Abstract In this chapter, the implementation of the reduced-order models within Bayesian finite element model updating is explored. The Bayesian framework for model parameter estimation, model selection, and robust predictions of output quantities of interest is first presented. Bayesian asymptotic approximations and sampling algorithms are then outlined. The framework is implemented for updating linear and nonlinear finite element models in structural dynamics using vibration measurements consisting of either identified modal frequencies or measured response time histories. For asymptotic approximations based on modal properties, the formulation for the posterior distribution is presented with respect to the modal properties of the reduced-order model.

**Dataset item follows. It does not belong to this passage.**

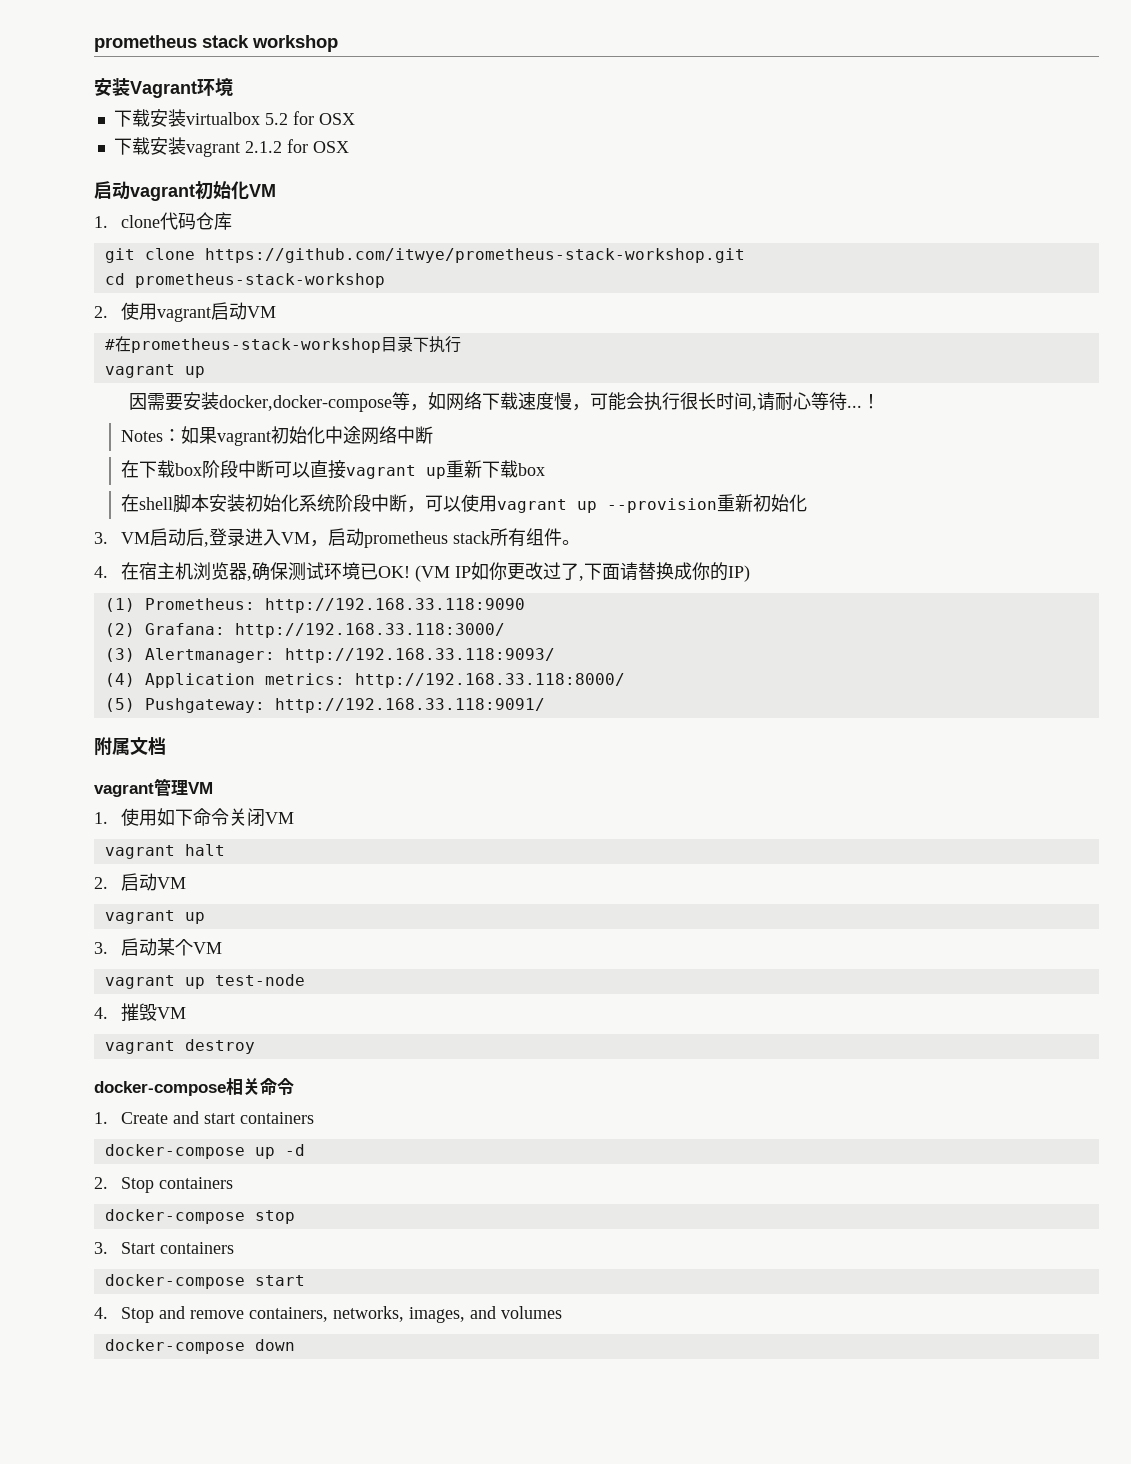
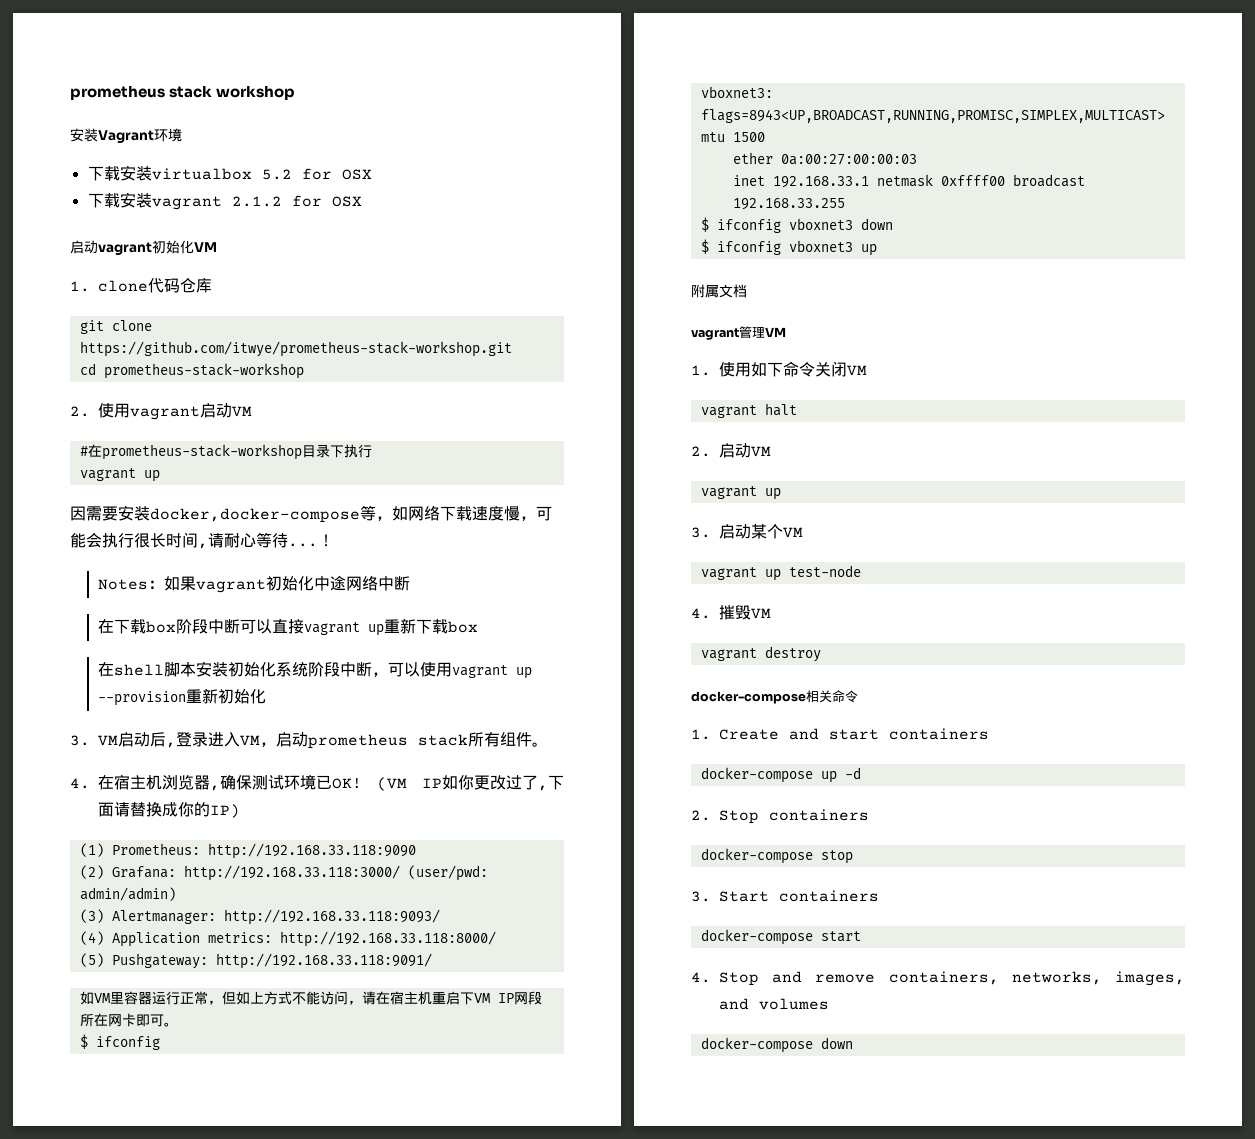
(505, 630) none -> [407,865,488,881] [79,887,176,901] (user/pwd: admin/admin)
(545, 705) none -> [79,991,542,1005] [79,1013,178,1027] [79,1034,160,1050] [700,86,773,98] [700,109,1165,123] [700,132,765,142] [732,152,917,165] [732,174,1085,188] [732,198,845,210] [700,217,893,233] [700,239,877,256] // 如VM里容器运行正常，但如上方式不能访问，请在宿主机重启下VM IP网段所在网卡即可。 // $ ifconfig // vboxnet3: flags=8943<UP,BROADCAST,RUNNING,PROMISC,SIMPLEX,MULTICAST> mtu 1500 // ether 0a:00:27:00:00:03 // inet 192.168.33.1 netmask 0xffff00 broadcast 192.168.33.255 // $ ifconfig vboxnet3 down // $ ifconfig vboxnet3 up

In addition, analytical expressions for the required gradients with respect to the model parameters are provided using adjoint methods. Two applications demonstrate that drastic reductions in computational demands can be achieved without compromising the accuracy of the model updating results. In the first application, a high-fidelity linear finite element model of a full-scale bridge with hundreds of thousands of degrees-of-freedom (DOFs) is updated using experimentally identified modal properties. In the second application, a nonlinear model of a base-isolated building is updated using acceleration response time histories.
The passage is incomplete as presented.